Die rolling circle Amplifikation (RCA) ist ein isothermischer Prozess, bei dem kurze DNA oder RNA Primer in lange ssDNA oder RNA Moleküle verlängert werden. Dabei kommen spezielle DNA Polymerasen (Phi29, Bst und Vent) oder T7 RNA Polymerasen zum Einsatz, die anhand einer zirkulären ssDNA Vorlage den Primer um die komplementären Nukleotide verlängern. Im Gegensatz zur PCR werden kein Thermocycler oder thermostabile Polymerasen benötigt, die RCA kann bei konstanten Temperaturen (20-37 °C) in vitro oder in einer komplexen biologischer Umgebung durchgeführt werden (Ali et al.

2014). Dabei können durch die gezielte Konstruktion der DNA Vorlage funktionale Sequenzen wie DNA Aptamere (Zhao et al. 2012), DNAzyme (Ali und Li 2009; Dong et al.

2013b) und Restriktionsschnittstellen (Dahl et al. 2004) eingebaut werden. Ducani et al.

(2013) zeigten die Kombination aus RCA und den Einbau von Restriktionsschnittstellen für die Produktion von ssDNA Oligonukleotiden zur Anwendungen in der DNA Nanotechnologie. Durch die Zugabe eines ssDNA bindenden Enzyms konnte weiterhin der Abbruch und die Bildung von dsDNA während der RCA verhindert werden (Ducani et al.

2014).

Ein weiteres Beispiel für die Herstellung von kurzen ssDNA Oligonukleotiden ist die Kombination von RCA und selbstschneidender DNAzyme.

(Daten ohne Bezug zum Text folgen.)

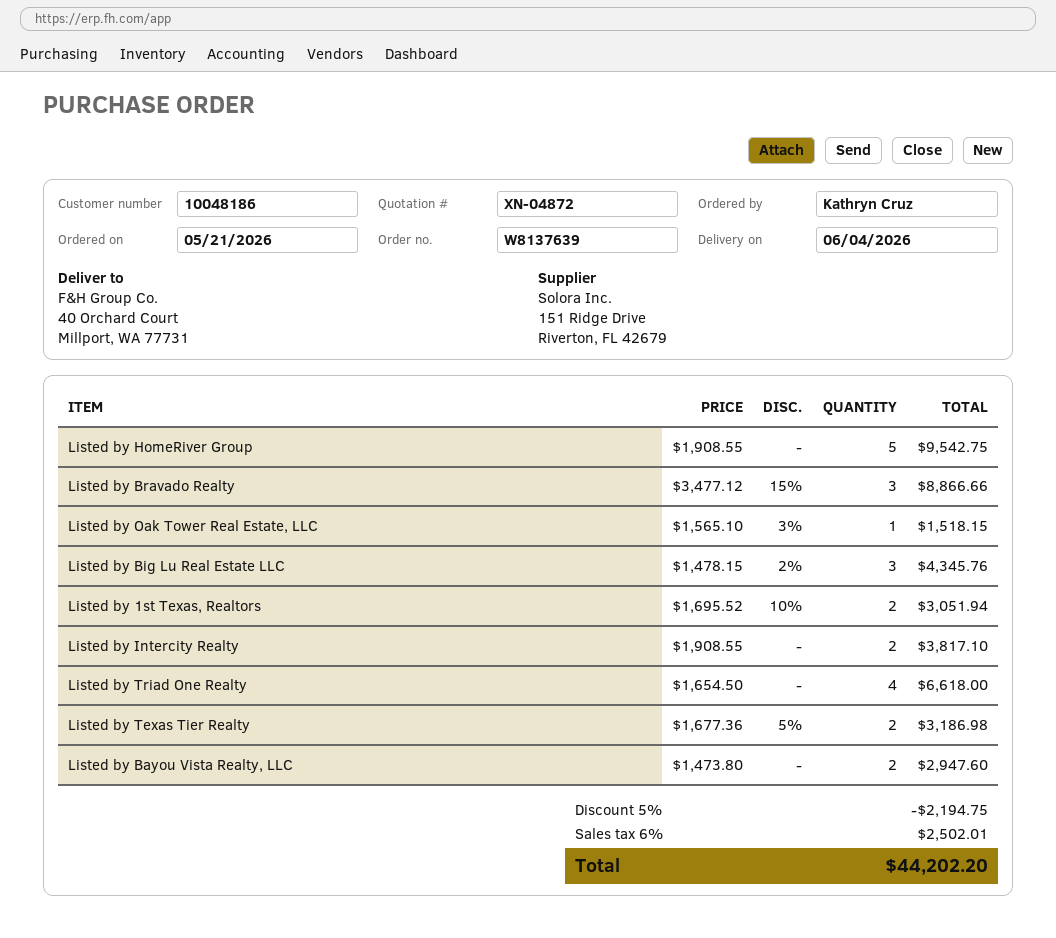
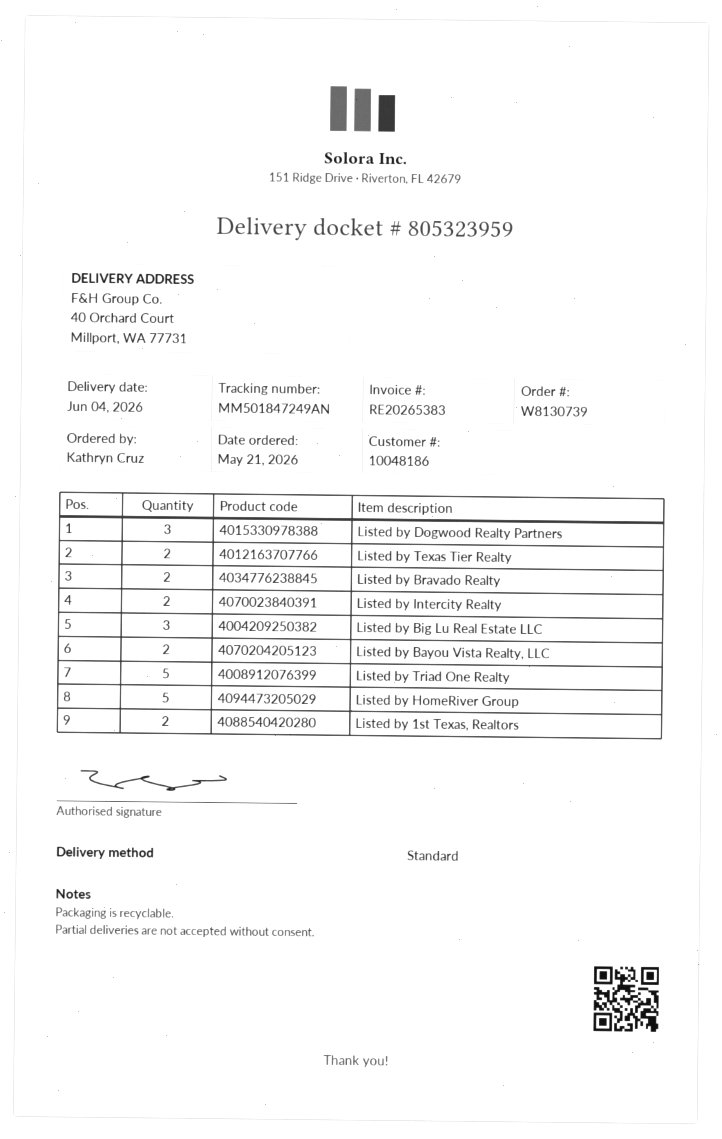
order number: W8137639 -> W8130739
Listed by Bravado Realty: 3 -> 2
Listed by Oak Tower Real Estate, LLC: 1 -> none
Listed by Triad One Realty: 4 -> 5
Listed by Dogwood Realty Partners: none -> 3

Dabei wird über die RCA einzelsträngige DNA produziert und durch die Zugabe von Zink die Hydrolyse der ssDNA begünstigt (Gu et al. 2013; Gu und Breaker 2013).

Phagen basierende Einzelstrang-DNA Produktion

Für die Produktion von Einzelstrang-DNA können neben rein enzymatischen auch zellbasierte Ansätze verwendet werden. Ein vielversprechender Ansatz ist dabei die Verwendung des filamentösen Bakteriophagen M13, der E. coli Stämme infizieren kann, die über ein F-Plasmid verfügen. In den Bakteriophagen M13 liegt das genetische Material als einzelsträngige DNA vor. Über ein Oberflächenprotein der Proteinhülle lagert sich der Phage an den F-Pilus von E. coli an und infiziert die Zelle mit der ssDNA. In der Zelle wird die DNA in eine doppelsträngige, replikative Form prozessiert. Die Phagenproteine werden exprimiert und die ssDNA nach dem rolling circle Prinzip amplifiziert. Die neu synthetisierten Phagen werden aus der Zelle sekretiert, ohne die Zelle zu lysieren (Calendar 2006; Sambrook et al. 2001). Durch geeignete Separationsmethoden lassen sich die im Medium befindenden Phagen von den Wirtzellen trennen, wodurch es nach Aufreinigung der ssDNA zu keiner Verunreinigung mit dsDNA aus E. coli kommt. Mit diesem Ansatz können ssDNA Mengen von 1-14 mg aus einem Liter Reaktionsvolumen isoliert werden (Bellot et al. 2013; Sambrook et al. 2001).